In August 1999, there were 132 counselors who provided 2,382 hours of psychiatric and psychological help to 4,425 mentally ill inmates, according to Metzner's report. In December 2006, 188 counselors provided 1,830 hours of care for 8,054 inmates.
Prison officials have been repeatedly warned of the shortcomings.
Geraghty, of the human rights group, called the persistent problems "disturbing." "The mental health caseload is skyrocketing and the number of mental health professionals is plummeting."
While under the supervision of the federal courts, the prison system increased staffing levels to make sure mentally ill inmates were cared for. DeGroot said the prison system "began losing ground" in 2000 because of budget cuts.
As a result, unlicensed counselors — who are allowed in prison — are not receiving clinical supervision, raising "serious risk management issues," Metzner wrote. Turnover and vacancy rates among mental health staff and correctional officers in prisons are also high. At Chatham County's Coastal State Prison alone, the vacancy rate among guards is about 40 percent, according to the report.
DeGroot said 2006 — the year covered by the most recent Metzner report — was particularly bad because of a spike in the number of sentenced inmates transferred from crowded county jails into the prison system. "We've grown so fast in calendar year '06 that without the staff growing now there are cracks in the infrastructure," DeGroot said.
DeGroot led a tour June 13 for an AJC reporter and photographer of some of the mental health units at Phillips State Prison in north Gwinnett County.

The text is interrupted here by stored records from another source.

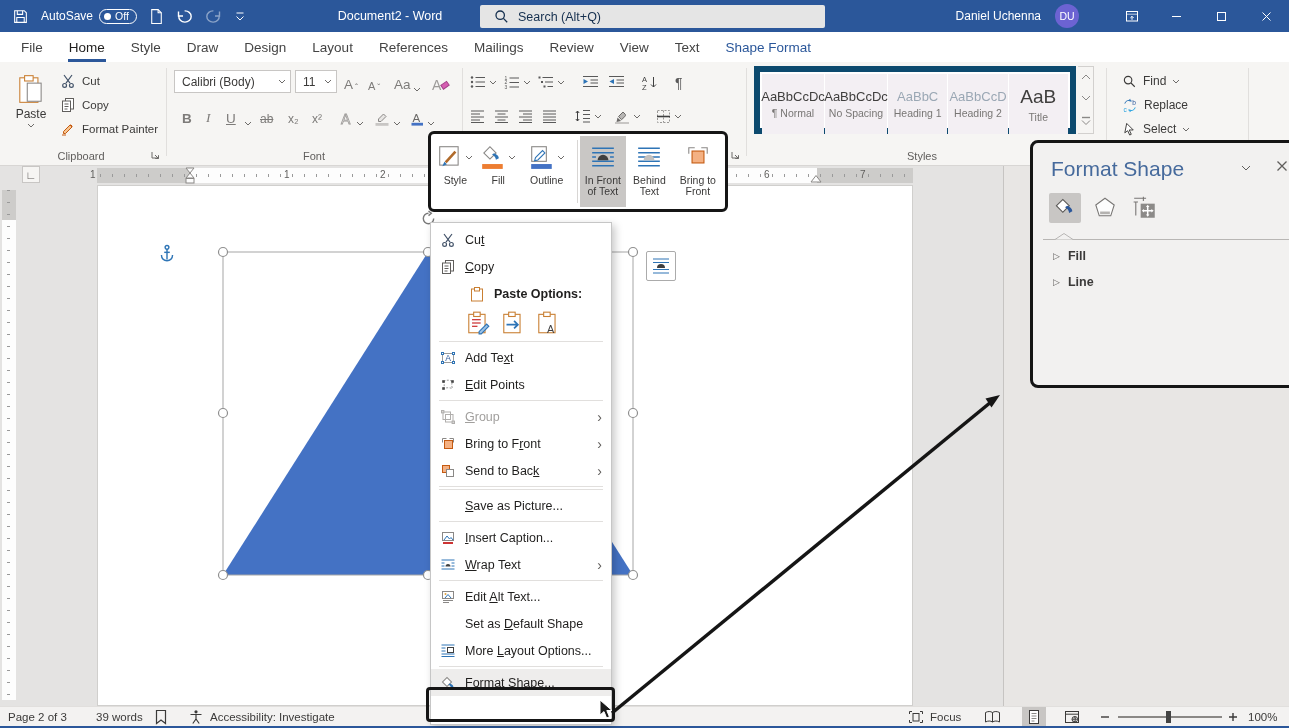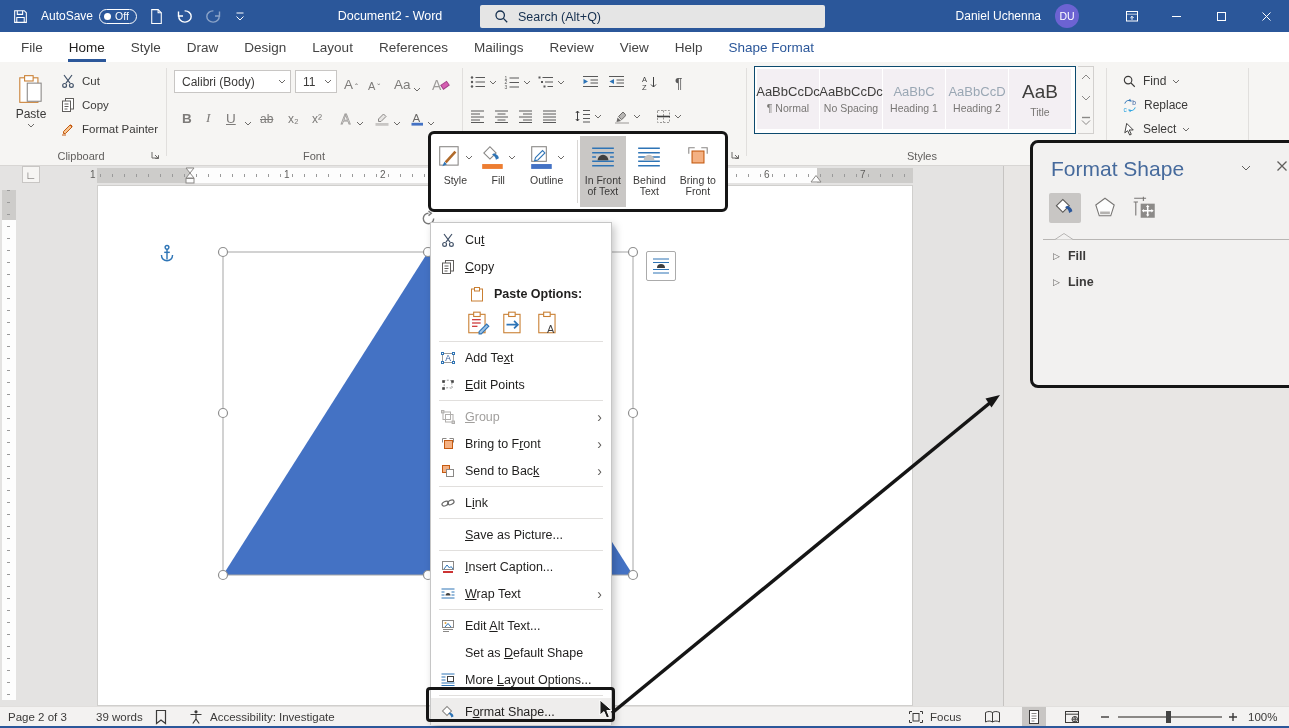--- a/index.html
+++ b/index.html
@@ -38,21 +38,21 @@
   .paste-btn { position:absolute; left:6px; top:6px; width:50px; height:84px; display:flex; flex-direction:column; align-items:center; gap:2px; padding-top:4px; font-size:12px; color:#3b3a39; border:1px solid transparent; }
   .cliprow { position:absolute; left:60px; height:22px; display:flex; align-items:center; gap:6px; font-size:11.5px; color:#3b3a39; }
   .combo { position:absolute; height:23px; border:1px solid #c8c6c4; background:#fff; display:flex; align-items:center; font-size:12px; color:#3b3a39; padding:0 4px 0 7px; justify-content:space-between; }
   .fbtn { position:absolute; height:24px; display:flex; align-items:flex-end; gap:2px; color:#7d7b79; font-size:13.5px; padding-bottom:2px; }
   .fbtn .bsm { font-size:11px; }
   .glyph-b { font-weight:bold; }
   .glyph-i { font-style:italic; font-family:"Liberation Serif", serif; }
   .glyph-u { text-decoration:underline; }
   .glyph-ab { text-decoration:line-through; font-size:12px; }
   .pbtn { position:absolute; height:24px; display:flex; align-items:center; gap:3px; }
-  .stylegal { position:absolute; left:754px; top:4px; width:322px; height:68px; background:#fff; border:1px solid #0c4a6e; display:flex; padding:2px; gap:1px; }
+  .stylegal { position:absolute; left:754px; top:4px; width:322px; height:68px; background:#fff; border:6px solid #0c4a6e; display:flex; padding:2px; gap:1px; }
   .style-cell { width:62px; height:60px; background:#f3eff3; display:flex; flex-direction:column; align-items:center; justify-content:center; gap:3px; }
   .style-cell .prev { font-size:13px; color:#3f3e3d; white-space:nowrap; }
   .style-cell.hd .prev { color:#9aa7b4; }
   .style-cell.ttl .prev { font-size:19px; color:#3f3e3d; }
   .style-cell .nm { font-size:10.5px; color:#787674; white-space:nowrap; }
   .galcol { position:absolute; left:1078px; top:4px; width:16px; height:68px; border:1px solid #d2d0ce; border-left:none; background:#f6f5f3; display:flex; flex-direction:column; align-items:center; justify-content:space-around; }
   .edrow { position:absolute; left:1122px; height:22px; display:flex; align-items:center; gap:6px; font-size:12px; color:#3b3a39; }
 
   
   .docarea { position:absolute; left:0; top:166px; width:1004px; height:540px; background:#e4e3e2; overflow:hidden; z-index:1; }
@@ -193,21 +193,21 @@
   <div class="tab">File</div>
   <div class="tab active">Home</div>
   <div class="tab">Style</div>
   <div class="tab">Draw</div>
   <div class="tab">Design</div>
   <div class="tab">Layout</div>
   <div class="tab">References</div>
   <div class="tab">Mailings</div>
   <div class="tab">Review</div>
   <div class="tab">View</div>
-  <div class="tab">Help</div>
+  <div class="tab">Text</div>
   <div class="tab contextual">Shape Format</div>
 </div>
 <div class="share-btn">
   <span>
       <svg width="15" height="15" viewBox="0 0 16 16" fill="none" stroke="#2b579a" stroke-width="1.2">
         <path d="M8 9.5V2.5"></path>
         <path d="M5.5 4.5L8 2l2.5 2.5"></path>
         <path d="M3.5 8v5.5h9V8"></path>
       </svg>
     </span>
@@ -987,29 +987,20 @@
       <span class="ic">
         <svg width="16" height="16" viewBox="0 0 16 16" fill="none">
           <rect x="2.5" y="2.5" width="7" height="7" fill="#f4b183" stroke="#c55a11"></rect>
           <rect x="6.5" y="6.5" width="7" height="7" fill="#fff" stroke="#8a8886"></rect>
         </svg>
       </span>
       <span>Send to Bac<u>k</u></span>
       <span class="sub">›</span>
     </div>
   <div class="msep"></div>
-  <div class="mi">
-      <span class="ic">
-        <svg width="16" height="16" viewBox="0 0 16 16" fill="none" stroke="#6a6a6a" stroke-width="1.2">
-          <ellipse cx="5.2" cy="8.6" rx="3.4" ry="2.1" transform="rotate(-25 5.2 8.6)"></ellipse>
-          <ellipse cx="10.8" cy="7.4" rx="3.4" ry="2.1" transform="rotate(-25 10.8 7.4)"></ellipse>
-        </svg>
-      </span>
-      <span>L<u>i</u>nk</span>
-    </div>
   <div class="msep"></div>
   <div class="mi">
       <span><u>S</u>ave as Picture...</span>
     </div>
   <div class="msep"></div>
   <div class="mi">
       <span class="ic">
         <svg width="16" height="16" viewBox="0 0 16 16" fill="none">
           <rect x="2.5" y="2.5" width="11" height="8" stroke="#8a8886" fill="#fff"></rect>
           <path d="M4 10l3-4 2.5 3L11 7.5l2 2.5" stroke="#2e74b6"></path>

The housing units were clean, and most of the inmates appeared calm while participating in therapeutic exercises. Some stared off into space, some held their heads in their hands and some rocked back and forth or twitched nervously.
Therapists talked to the inmates about the importance of proper hygiene in one class. In another, a therapist asked a group of mentally ill inmates to name their favorite color and their reason for choosing it.
An African-American inmate responded "white." When asked by the therapist why he chose white, he matter-of-factly responded "That's the color I am. I'm just in disguise."
A couple of the inmates who spoke with an AJC reporter said they felt safe and treated well inside the mental health wing by most staff members and guards. They had minor complaints about being forced to take medication, or the occasional surly prison guard.
In contrast, Geraghty of the Southern Center for Human Rights showed the AJC a folder full of photos of mental health inmates who had cut themselves at Phillips State Prison.
Some of the inmates had cut their forearms, throats and chests, spilling blood onto their cell floors and uniforms. The photos were gathered during a 2004 lawsuit against the prison system in which the center claimed an "epidemic of self-injury" among mental health inmates at Phillips.
Graham, who had a son at Phillips (he is now at Georgia State Prison in Reidsville), said she's not surprised by the report's findings. "They're basically nonexistent," Graham said of corrections' mental health services.
Graham said there were a few mental health personnel who have been helpful to her. But mostly, she felt ignored and kept in the dark about her son's needs.
On March 21, her son attacked a female prison guard at Phillips. When asked why, according to a report of the incident, he told authorities "Jesus told him to do it." Graham, who suffers from shizo-affective disorder, landed in an Atlanta hospital with a collapsed lung, cracked ribs and other injuries in the ensuing scuffle with guards who responded to the attack. Graham, who was serving five years for assaulting a Cobb County police officer, now faces additional criminal charges in Gwinnett.
DeGroot said he doesn't think the prison system's mental health system is in crisis.
"We could improve. The staff's hearts, most of them, are in the right place, and doing a good job. I think we're providing help to people who for so long have not received much, if any, help. We're dealing with the most disenfranchised population."